В прогремевшем мимо грузовике Салман разглядел за рулем дядю Пашу
из Тельмана. С ним в кабине женщина укутанная. Из кузова, из фанерной
будки, кто-то стучит-кричит: тише! Не гони! Такое, значит,
беспокойство. Теперь попятно, почему дядя Паша всегда подвозит, а
сейчас не остановился. В больницу везет укутанную тетку - больше
некуда поспешать в такую ночь.
Чужой все время шел осторожно, обходил свет и голоса, а тут вдруг
рванул навстречу машине, однако в последний момент что-то
засомневался. Оробел, передумал?.. Да уж! Сробеет такой, дожидайся!
Видно, услыхал стук из фанерной будки: кто знает, сколько там людей?
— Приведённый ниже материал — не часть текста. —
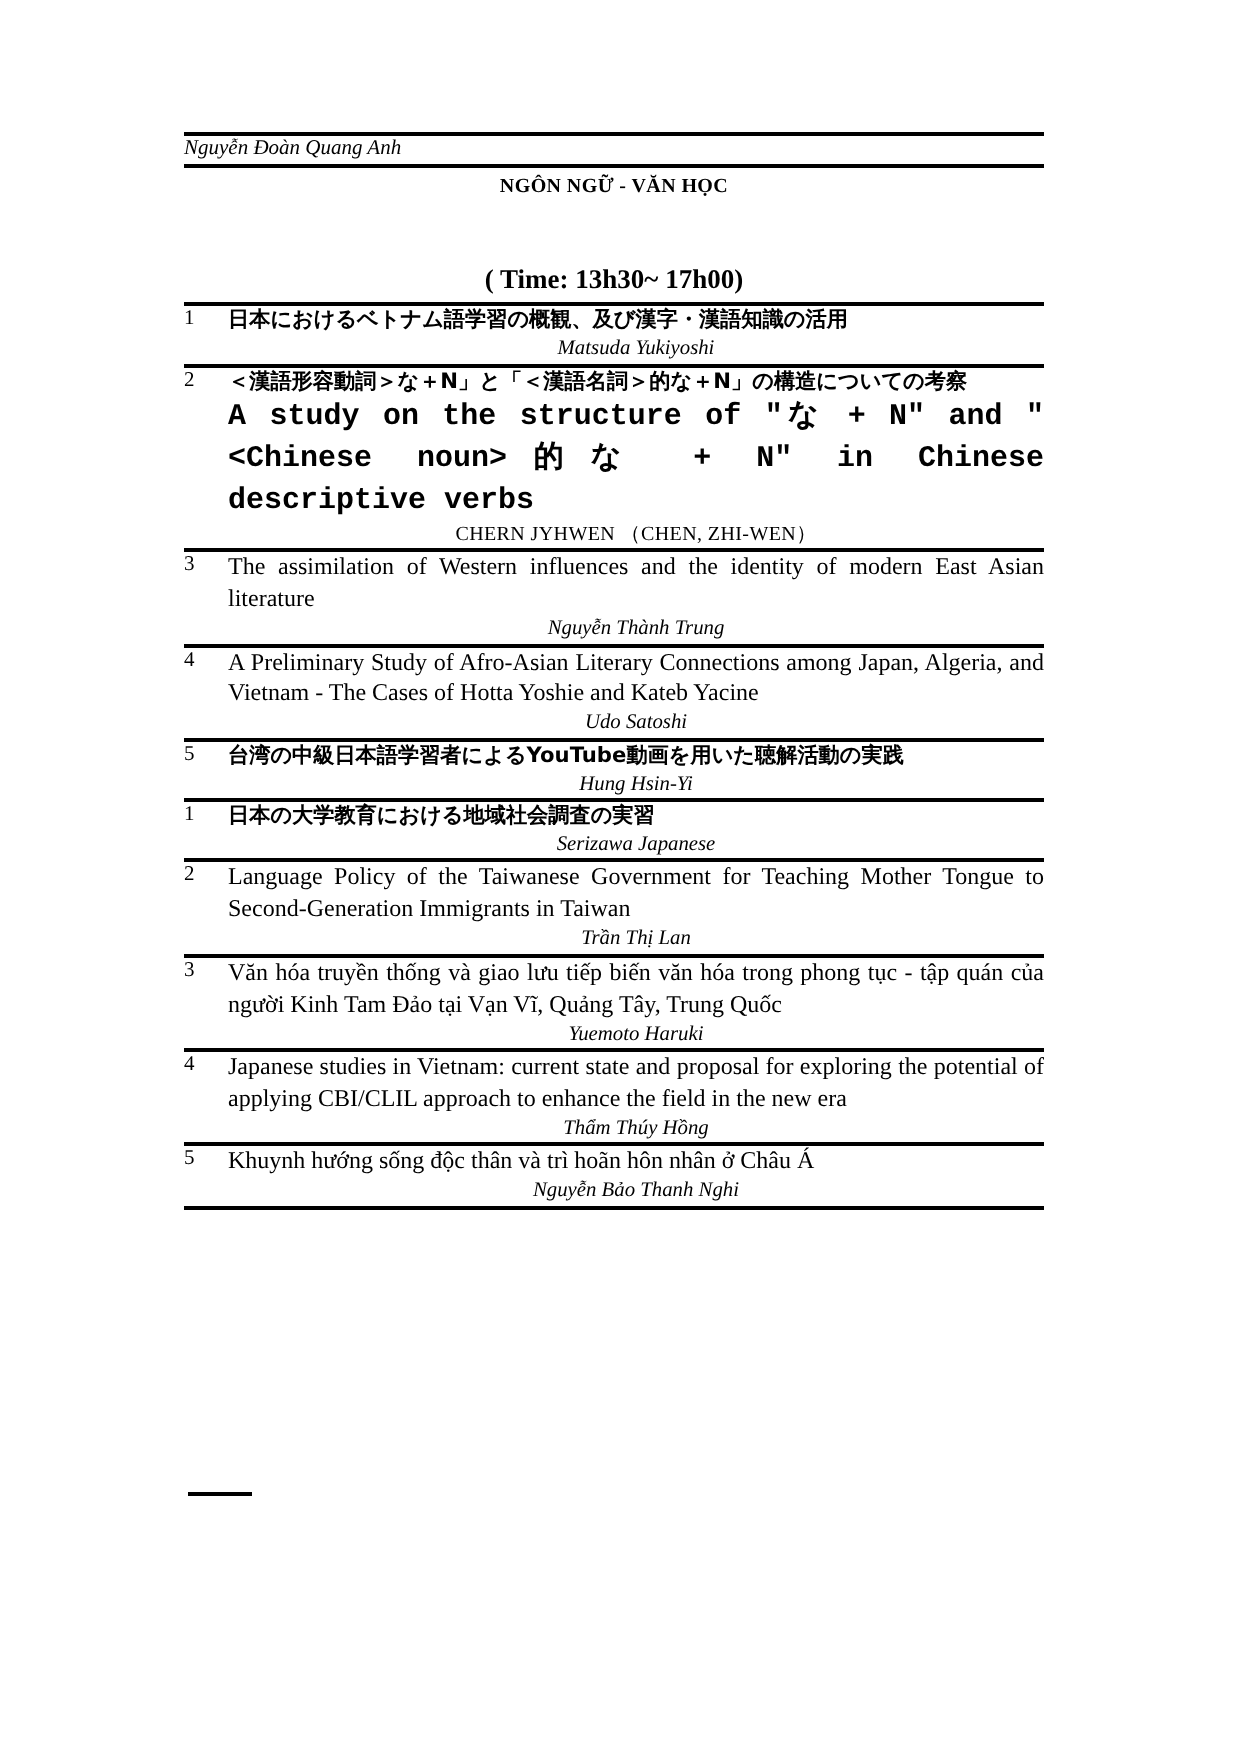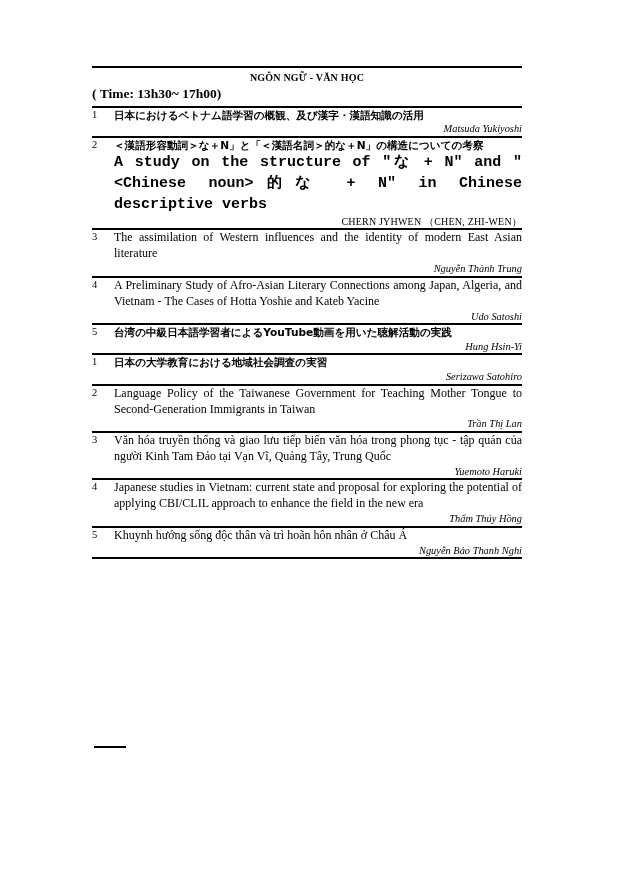--- a/index.html
+++ b/index.html
@@ -139,6 +139,9 @@
     </colgroup>
     <tbody id="program-body">
         <tr>
+          <td colspan="2" class="cont-author rule-thick">Nguyễn Đoàn Quang Anh</td>
+        </tr>
+        <tr>
           <td colspan="2" class="rule-thick">
             <div class="section-header">NGÔN NGỮ - VĂN HỌC</div>
             <div class="section-time">( Time: 13h30~ 17h00)</div>

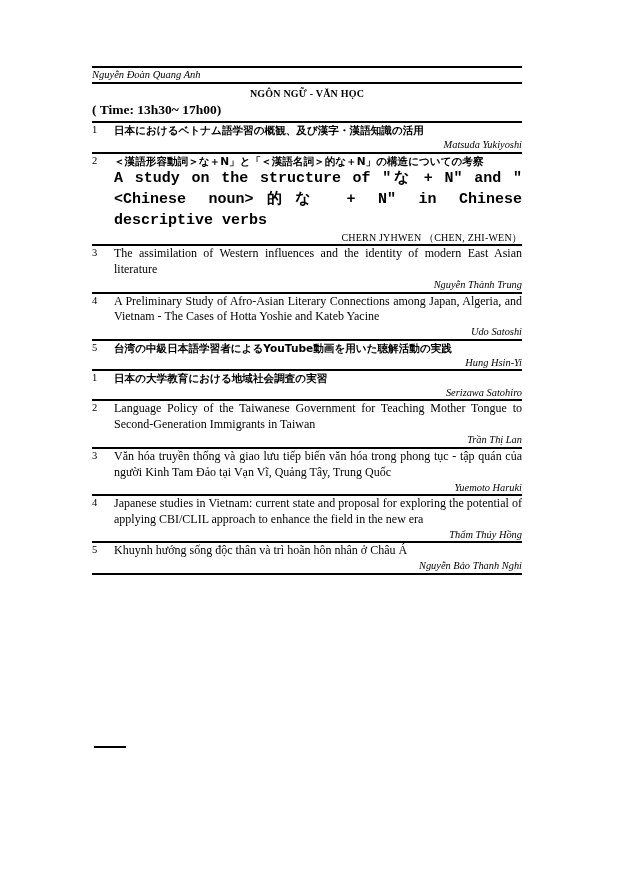--- a/index.html
+++ b/index.html
@@ -75,10 +75,12 @@
     letter-spacing: 0.2px;
   }
   .section-time {
+    text-align: center;
     font-weight: bold;
     font-size: 13.5px;
     line-height: 1.3;
     padding: 0 0 3px 0;
+    margin-top: 30px;
   }
 
   .title-line {

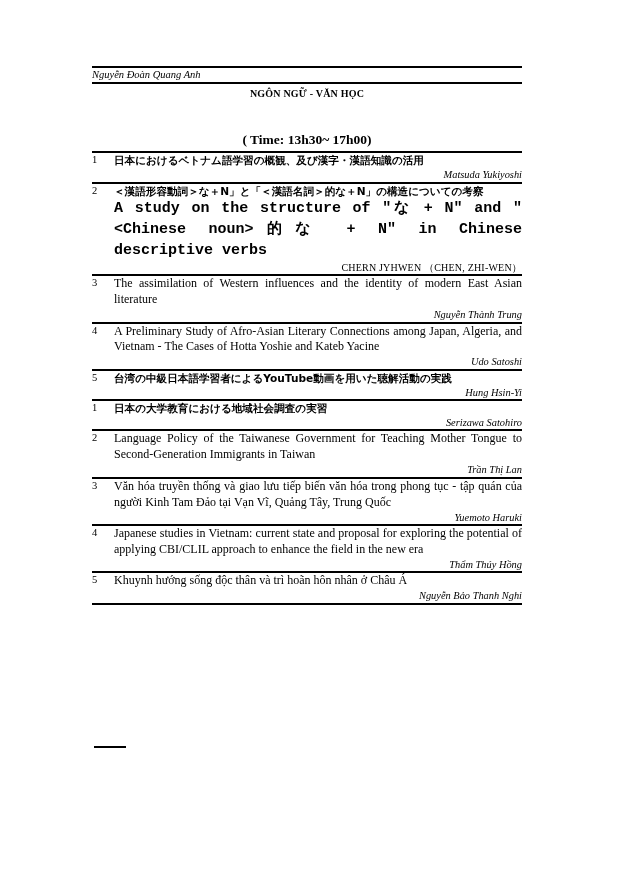--- a/index.html
+++ b/index.html
@@ -110,7 +110,7 @@
     font-size: 10.4px;
     line-height: 1.3;
     margin: 0;
-    text-align: right;
+    text-align: center;
   }
   .author-line.sans {
     font-family: Liberation Serif, serif;

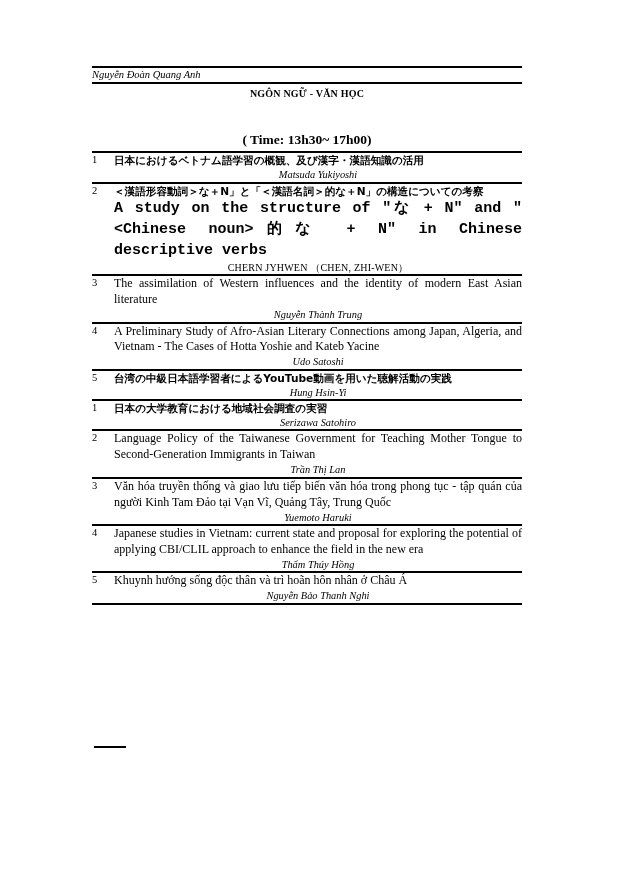--- a/index.html
+++ b/index.html
@@ -189,7 +189,7 @@
           <td class="num-cell rule-thick">1</td>
           <td class="body-cell rule-thick">
             <div class="title-line jp">日本の大学教育における地域社会調査の実習</div>
-            <div class="author-line">Serizawa Satohiro</div>
+            <div class="author-line">Serizawa Japanese</div>
           </td>
         </tr>
         <tr>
Машина дяди Паши направлялась к больнице. Чужой двинул туда же,
наперерез, степью. Салман за ним.
У больничной проходной на кругу стоит грузовик дяди Паши, мотор
постукивает - не выключен. Чужой на свет не сунулся - остановился за
углом. Ударила дверь проходной, вышел кто-то. Салман ближе подобрался,
узнал Ажанбергена, тельмановского чабана.
- Не пустили! - Ажанберген закинул в будку мягкий узел.
Паша вылез аз кабины:
- Ну и чего? Скоро?
- Ты бы сам с ней поговорил!
- С кем? С Катей?
- С акушеркой. Она Катю при мне выспросила: как мать зовут? Как
бабку? Обнадежила: у Кати в семье, оказывается, все женщины легко
рожали. На Катю при мне напустилась: "Терпеть будешь или орать?"
Русские бабы орут. Казашки молчат, им так привычней. Спрашивает
Катьку: "Ты кто? Екатерина или Хадича?" Такой вот грубый разговор. А
меня - за дверь.
- Ну и что будем делать?
- Посижу подожду. Может, скоро?
Салман видит: Ажанберген достал сигареты, предложил Паше,
закурили оба.
- Рассказывают, - продолжал Ажанберген, - будто в старину муж
вокруг юрты обязан был ходить, когда жена рожала.
- Давай покатаю вокруг больницы! - засмеялся Паша.
- Ладно уж. Езжай спать. Ты где ночуешь?
- У Садвакасова. Правда, неловко ехать, пока хозяина нет. В школе
у них вечер, значит, и Еркин в школе. - Паша вылез из кабины, обошел
грузовик, попинал колеса сапогом. - Давай прокатимся в школу,
поглядим, что там у них.
- Нет, я уж здесь свое отдежурю.
- А я, пожалуй, скатаю в школу. Погляжу, как веселится молодое
поколение. Ребят знакомых встречу, потреплемся. Я, конечно, по
солдатской лямке не печалюсь, но техника в армии - высший класс, это
тебе не колхоз Тельмана. Мне бы прокладочкой у ребят разжиться.